*** Provided records ***

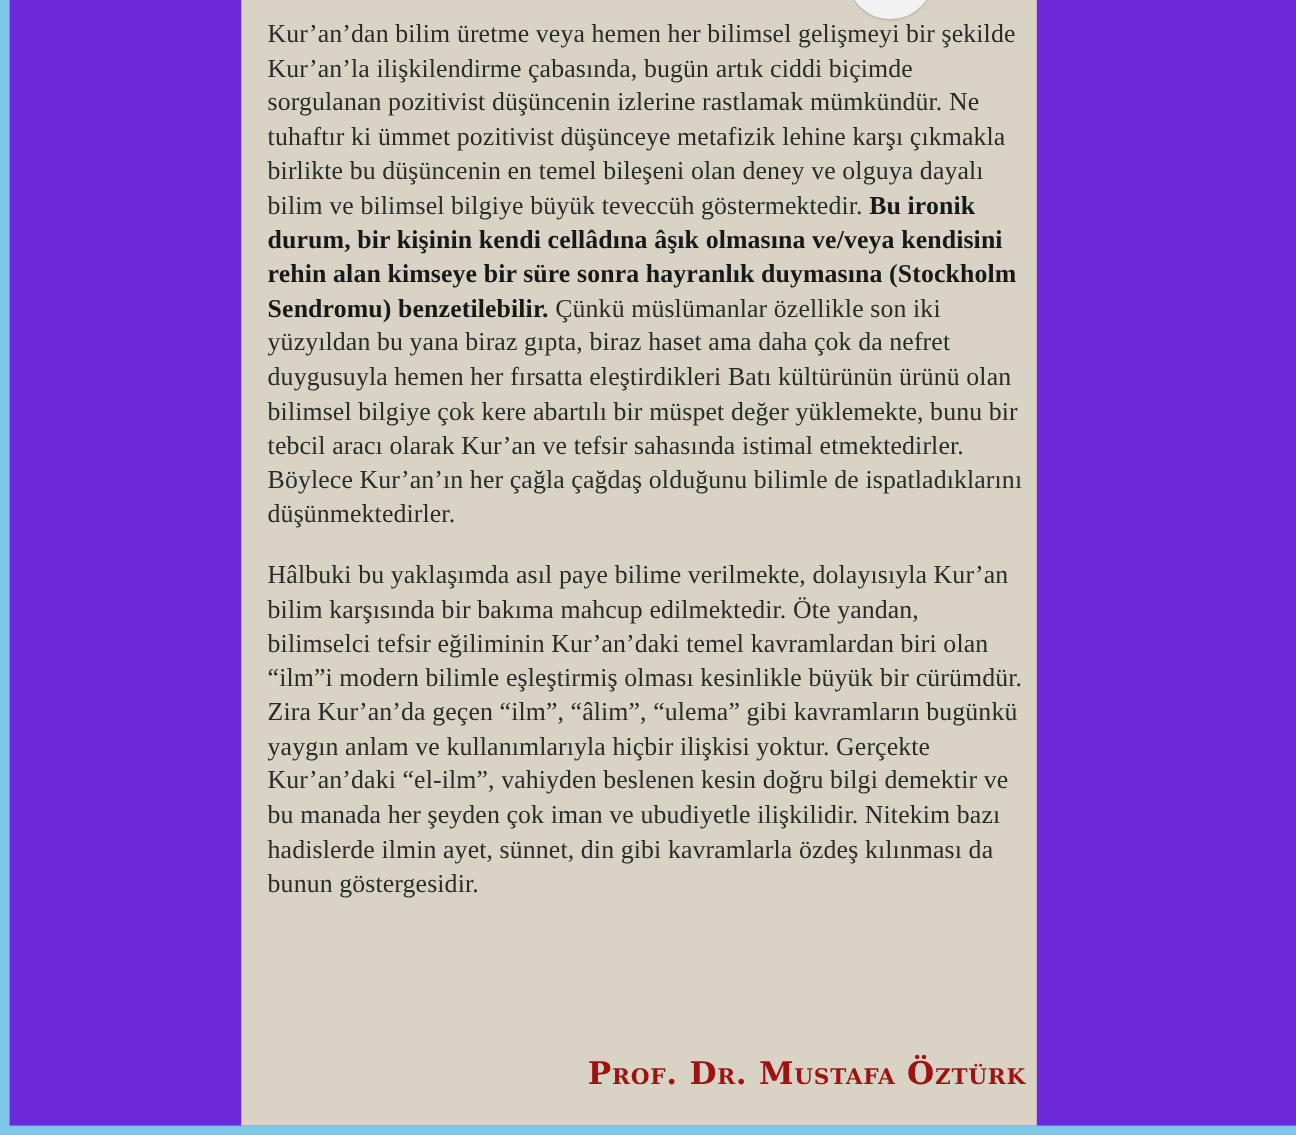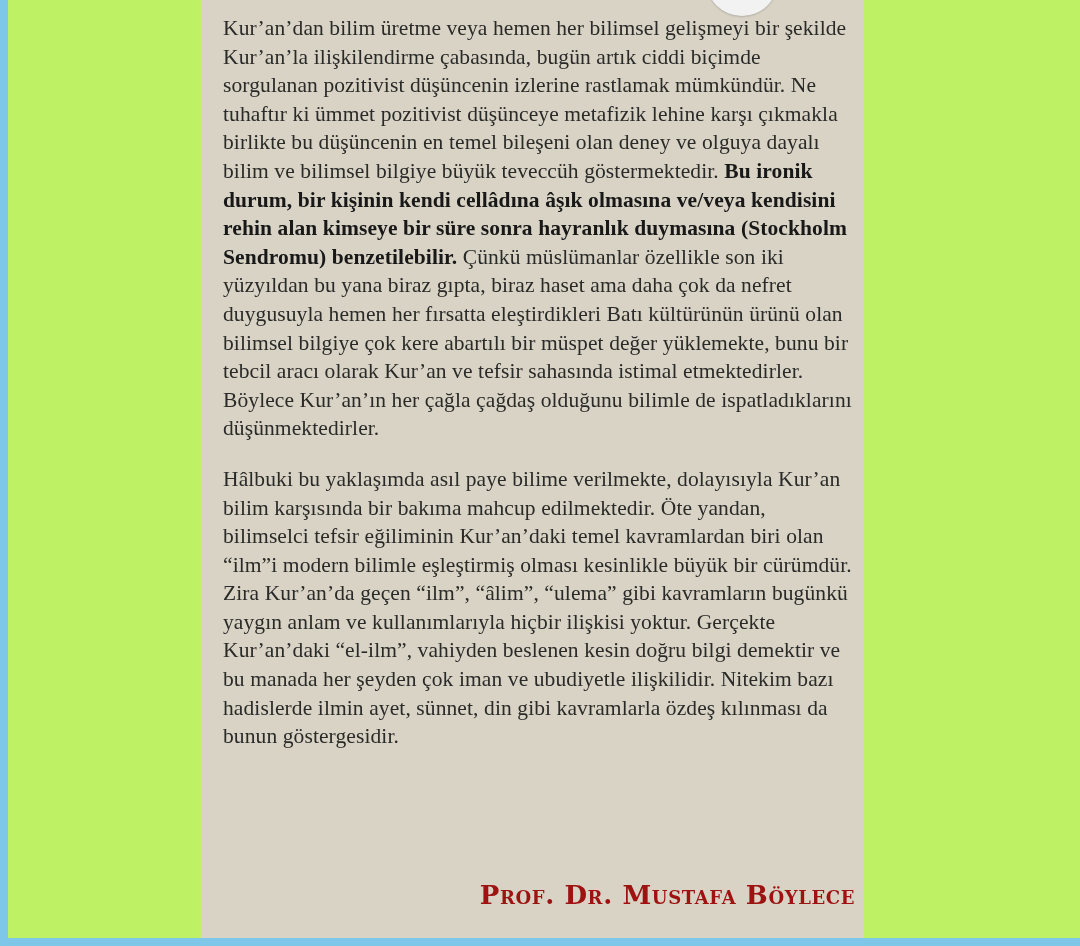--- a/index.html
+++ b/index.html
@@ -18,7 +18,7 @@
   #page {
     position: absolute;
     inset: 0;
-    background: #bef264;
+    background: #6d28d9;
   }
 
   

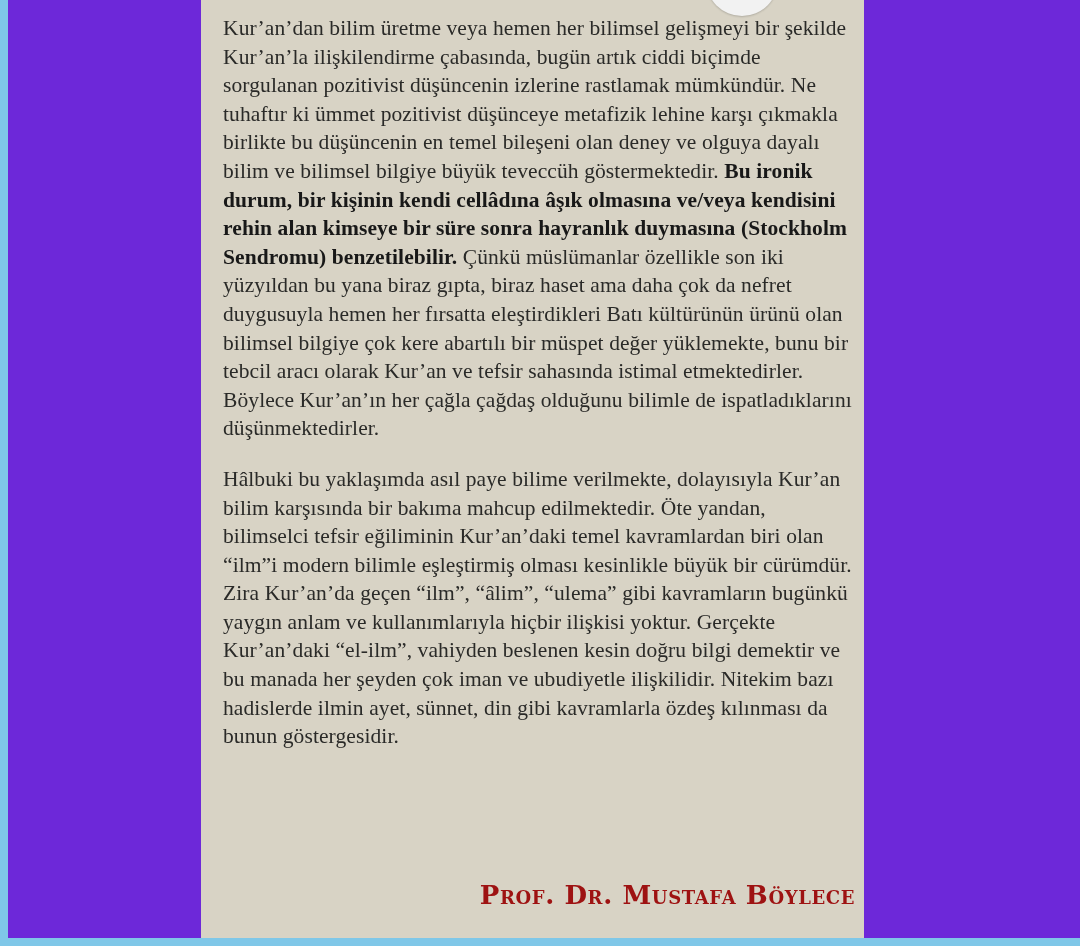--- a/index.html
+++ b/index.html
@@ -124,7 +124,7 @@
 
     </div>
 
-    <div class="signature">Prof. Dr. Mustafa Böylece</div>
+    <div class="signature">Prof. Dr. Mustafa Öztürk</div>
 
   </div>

*** End of Provided records ***

* _Task to complete_: Number of lines in the listing above that include "Mustafa": state it and nothing else.

* _Written answer_: 2